Hurricane Sandy, Full Circle

“I had teachers articulate that to me: ‘You have to live with your mind your whole life.’ You build your mind, so make it into something you want to live with. Nobody has ever said anything more valuable to me.”

Marilynne Robinson

La Fete promotional photo by Corey Tatarczuk

La Fete promotional photo by Corey Tatarczuk

October 29, 2012. It’s tech rehearsal at 303 Bond Street, the home studio and theatre of Company XIV. And not just any old tech rehearsal – a Company XIV tech rehearsal. Walking into 303 Bond is like walking into an alternate universe. The human-sized chandeliers come as standard. The room is filled with the people that make the magic happen – Director and Choreographer Austin McCormick, dancers, actors, singers, lighting designer, set designer, costume designer, technical director, sound technician, film and projection designer, makeup artist. There is an enormous wheeling table, a king-sized bed in one corner, and an eight-foot-high mirror on wheels. There is a snow machine. There is a live band and singers with voices from another world. There are gunshot sound cues to time, new high heeled shoes for the male dancers to get used to. There are neck ruffs and corsets and thirty second costume changes and fake knives and blinding spotlights; there is confusion over exactly how long I have to strangle Katrina with a glove against a moving mirror. There is a glitter cannon.
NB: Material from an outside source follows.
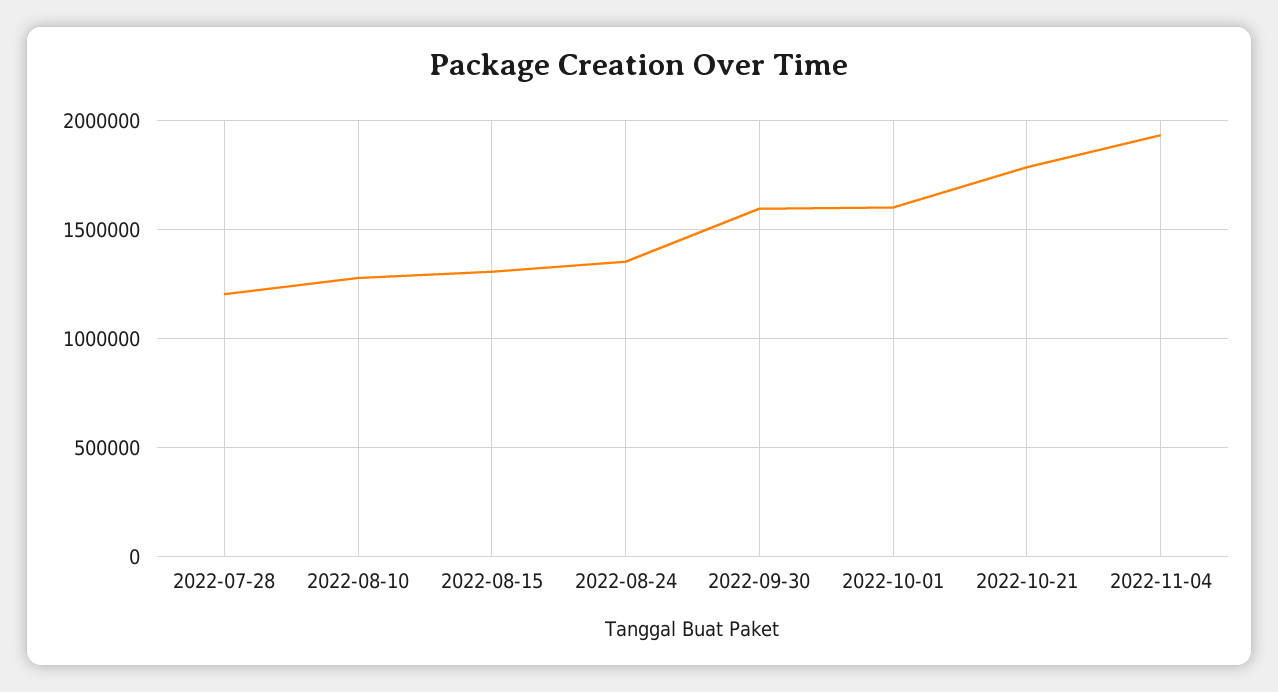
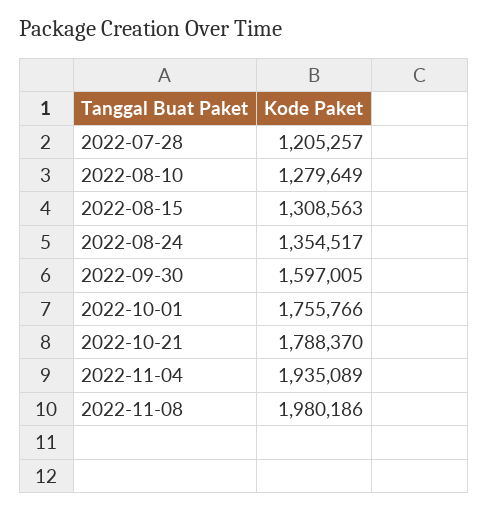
2022-10-01: 1600000 -> 1755766
2022-11-08: none -> 1980186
Photo Credit: Corey Tatarczuk

Photo Credit: Corey Tatarczuk

Tech rehearsal is the time when the creation you have incubated for months reveals itself as suddenly as buds blossom in spring. It is a time filled with the chaos and emotion of birthing, the feverish anticipation of seeing the face of that new life for the first time. So soon, so soon. I can hardly wait to behold this show, entitled La Fete (The Party). My role in its creation – my role in the creation of any work I have had the honour and pleasure to make with Austin since we began collaborating over a decade ago – has been all-consuming; an intimate and demanding act. He creates movement, and the world within which it lives, out of a desire to convey emotional states and reveal connections between performers. He uses not only your body but also your desires, your weaknesses, your fantasies and your voice as his raw material. Giving yourself over to that process – allowing your body to be a channel for the mystical force we call inspiration – requires discipline, courage and a willingness to be seen in all states of the human condition.
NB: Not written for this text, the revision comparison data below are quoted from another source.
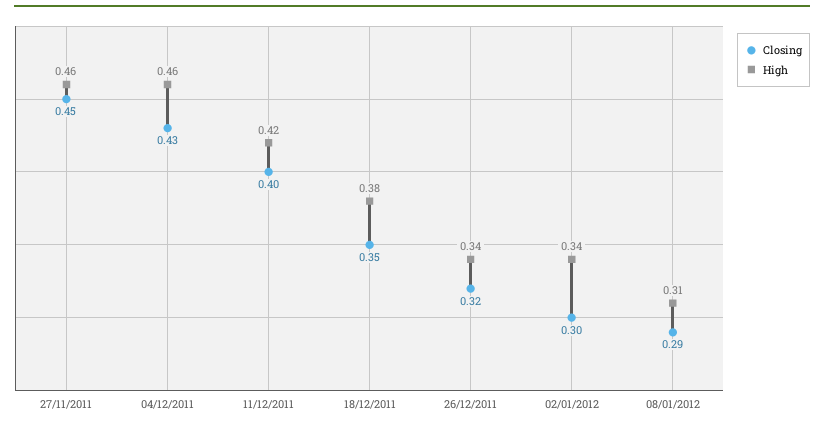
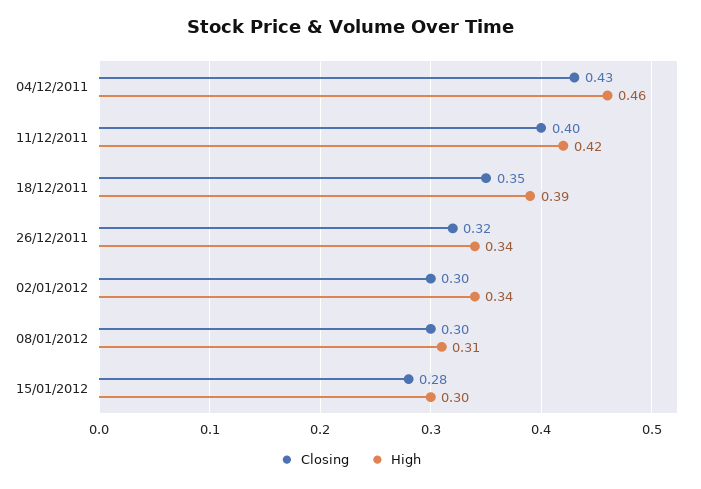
Closing, 27/11/2011: 0.45 -> none
High, 27/11/2011: 0.46 -> none
High, 18/12/2011: 0.38 -> 0.39
Closing, 08/01/2012: 0.29 -> 0.3
Closing, 15/01/2012: none -> 0.28
High, 15/01/2012: none -> 0.3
It is utterly absorbing and completely addictive, perfect for a time when I’ve wanted to escape from everything else. In the months leading up to these rehearsals my mother has been diagnosed with a terminal illness and I’ve ended a four year relationship. Company life has been the anchor without which I might have wandered off into an emotional black hole. I have poured everything I’ve got into this world, teaching and coaching and assisting with rehearsals as well as preparing to perform myself.
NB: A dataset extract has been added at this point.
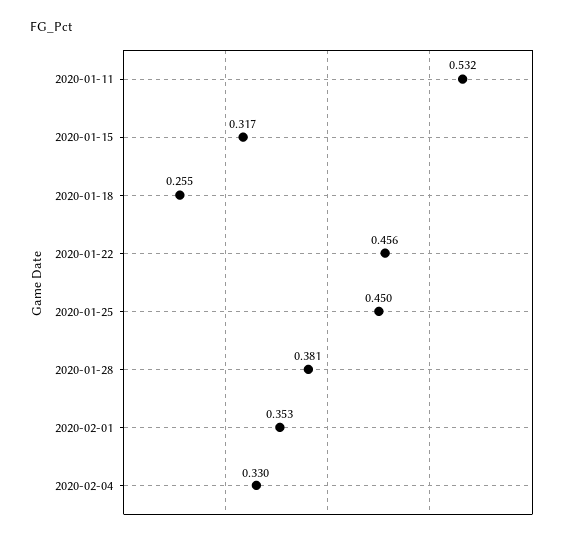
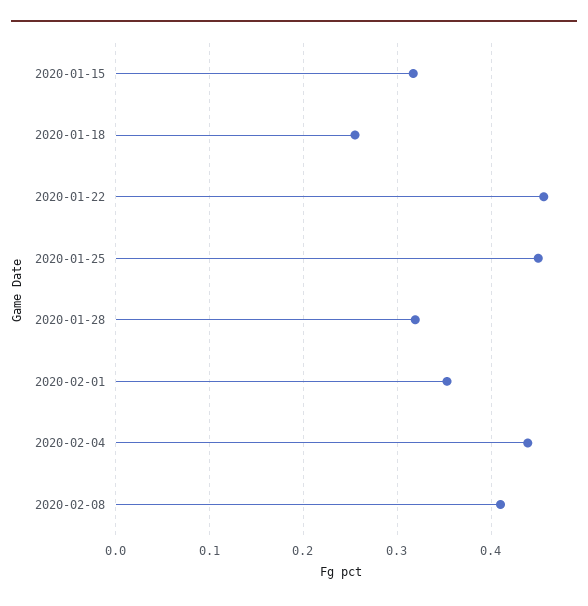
2020-01-11: 0.532 -> none
2020-01-28: 0.381 -> 0.32
2020-02-04: 0.33 -> 0.44
2020-02-08: none -> 0.41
Phot credit: Corey Tatarczuk

Phot credit: Corey Tatarczuk

All around me I see fellow veterans and new recruits alike falling deeper and deeper under the Company XIV spell. As performers in a world of such saturated fantasy, we are creating a collective lucid dream. By the time we invite an audience to join us there, there must be no trace of hesitation, self-consciousness or self doubt on our part. In order to guide them through our world, we must know it intimately. We must enter the dream ourselves.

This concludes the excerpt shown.